### Your task
In the listing that follows, tally the lines containing "album"; give the count and nothing more.

### Data under study

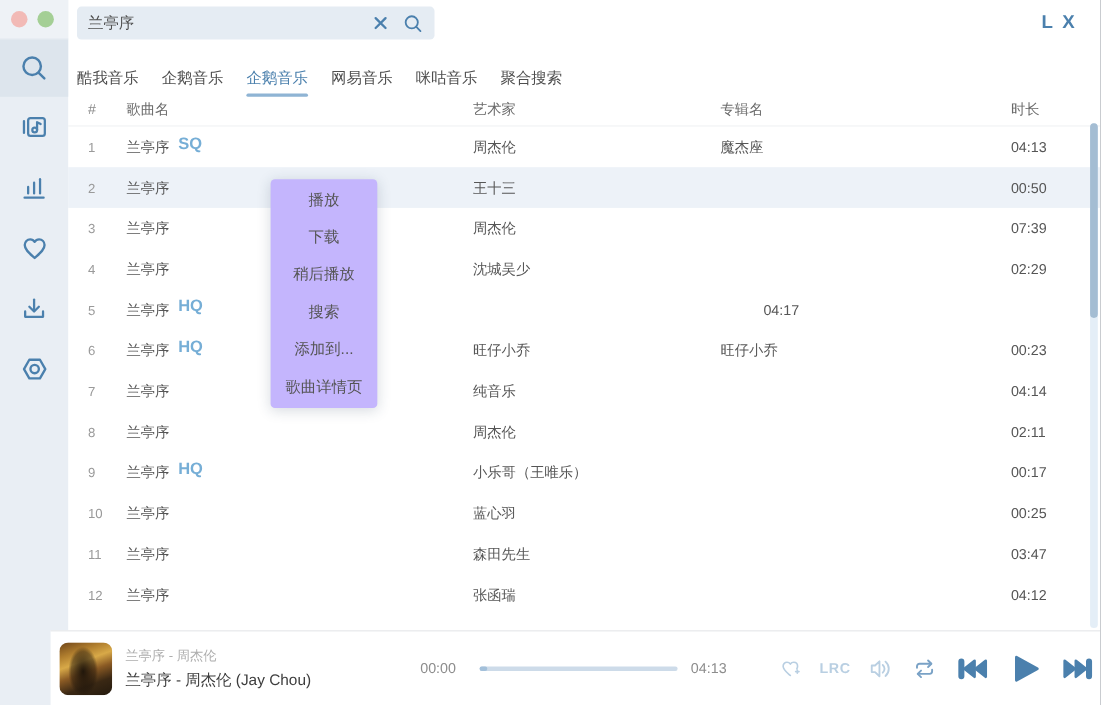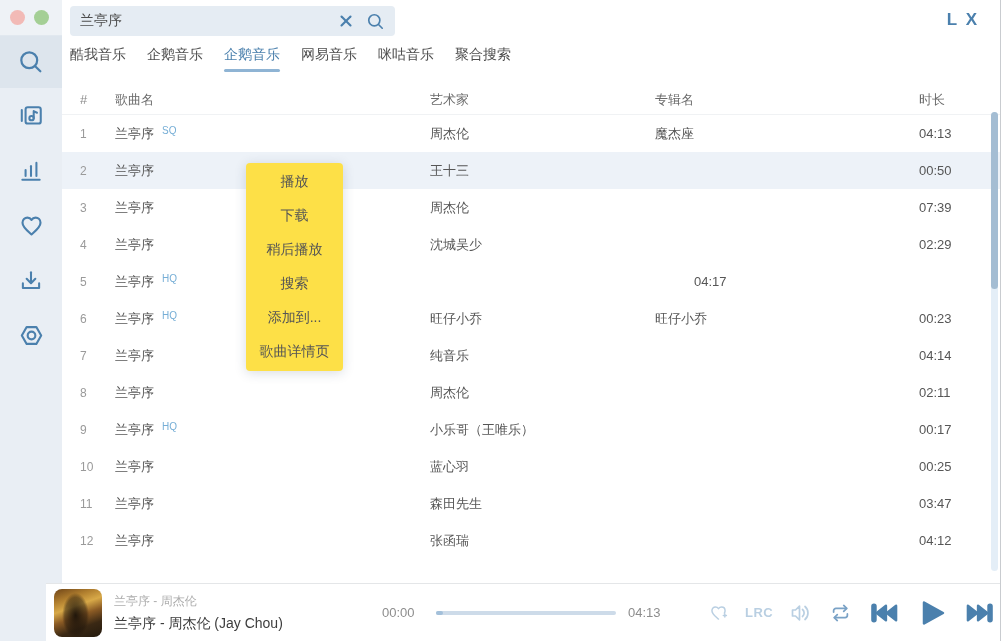--- a/index.html
+++ b/index.html
@@ -30,7 +30,7 @@
 
   
   .tabs-row { position:absolute; left:62px; top:42px; right:0; height:42px; background:#fff; }
-  .source-tabs { position:absolute; left:8px; top:0; height:100%; display:flex; align-items:flex-start; }
+  .source-tabs { position:absolute; left:8px; top:0; height:100%; display:flex; align-items:flex-end; }
   .tab { position:relative; margin-right:21px; font-size:14px; color:#4e4e4e; cursor:pointer; padding:4px 0; }
   .tab.active { color:#4b80ad; }
   .tab.active .tab-underline { position:absolute; left:0; right:0; bottom:-4px; height:3px; border-radius:2px; background:#8fb4d4; }

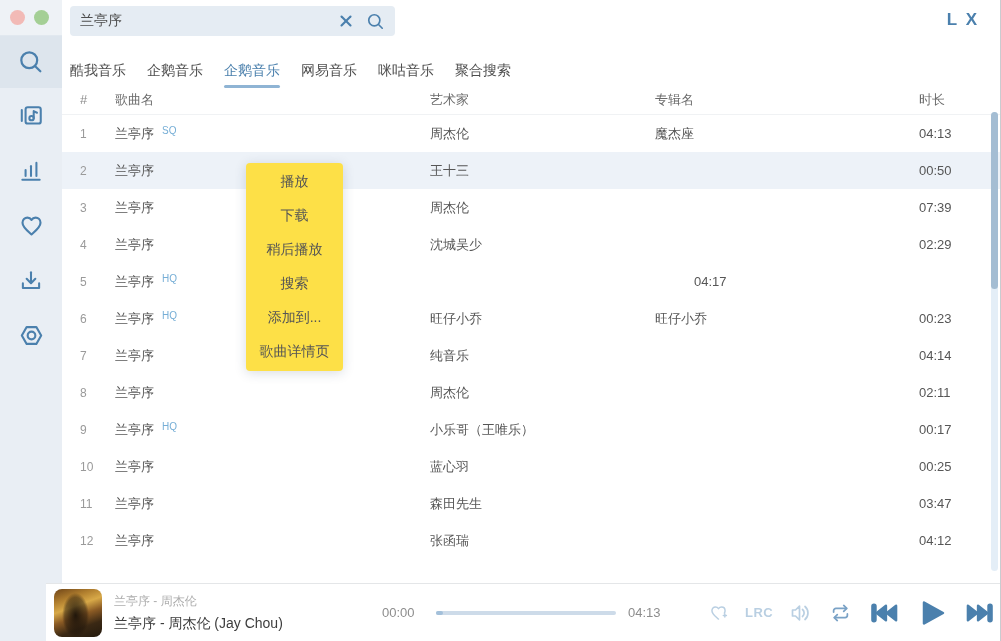--- a/index.html
+++ b/index.html
@@ -48,7 +48,7 @@
   .col-artist { width:225px; }
   .col-album { width:250px; }
   .col-dur { width:60px;padding-left:14px; }
-  .quality-badge { font-size:10px; font-weight:normal; color:#76aed6; margin-left:8px; margin-top:-6px; }
+  .quality-badge { font-size:15px; font-weight:bold; color:#76aed6; margin-left:8px; margin-top:-6px; }
 
   
   .context-menu { position:absolute; left:246px; top:163px; width:97px; background:#fde047; border-radius:4px; box-shadow:0 2px 12px rgba(40,60,90,0.18); z-index:40; padding:2px 0; }

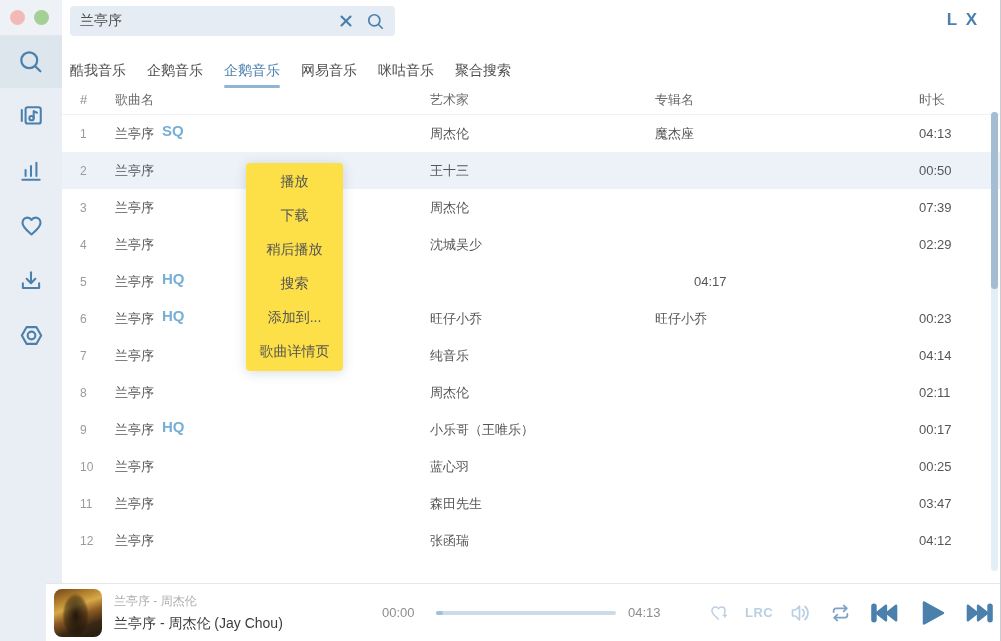--- a/index.html
+++ b/index.html
@@ -51,7 +51,7 @@
   .quality-badge { font-size:15px; font-weight:bold; color:#76aed6; margin-left:8px; margin-top:-6px; }
 
   
-  .context-menu { position:absolute; left:246px; top:163px; width:97px; background:#fde047; border-radius:4px; box-shadow:0 2px 12px rgba(40,60,90,0.18); z-index:40; padding:2px 0; }
+  .context-menu { position:absolute; left:246px; top:163px; width:97px; background:#c4b5fd; border-radius:4px; box-shadow:0 2px 12px rgba(40,60,90,0.18); z-index:40; padding:2px 0; }
   .menu-item { height:34px; display:flex; align-items:center; justify-content:center; font-size:14px; color:#555; cursor:pointer; }
 
   

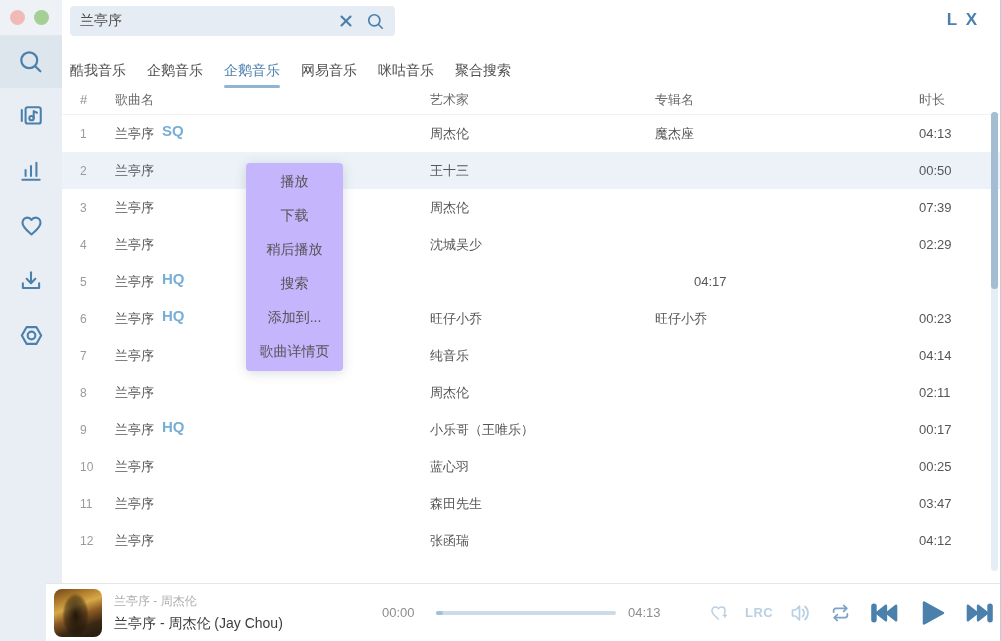--- a/index.html
+++ b/index.html
@@ -59,7 +59,7 @@
   .scrollbar-thumb { position:absolute; top:0; left:0; width:7px; height:177px; background:#a4bdd3; border-radius:4px; cursor:pointer; }
 
   
-  .player { position:absolute; left:46px; right:0; bottom:0; height:58px; background:#fff; border-top:1px solid #e4e6e8; display:flex; align-items:center; z-index:35; }
+  .player { position:absolute; left:46px; right:0; bottom:0; height:68px; background:#fff; border-top:1px solid #e4e6e8; display:flex; align-items:center; z-index:35; }
   .album-art { width:48px; height:48px; margin-left:8px; border-radius:8px; cursor:pointer;
     background:
       radial-gradient(ellipse 18px 30px at 45% 55%, rgba(20,14,8,0.9), rgba(30,20,10,0.45) 60%, rgba(0,0,0,0) 75%),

### Solution for this exercise
2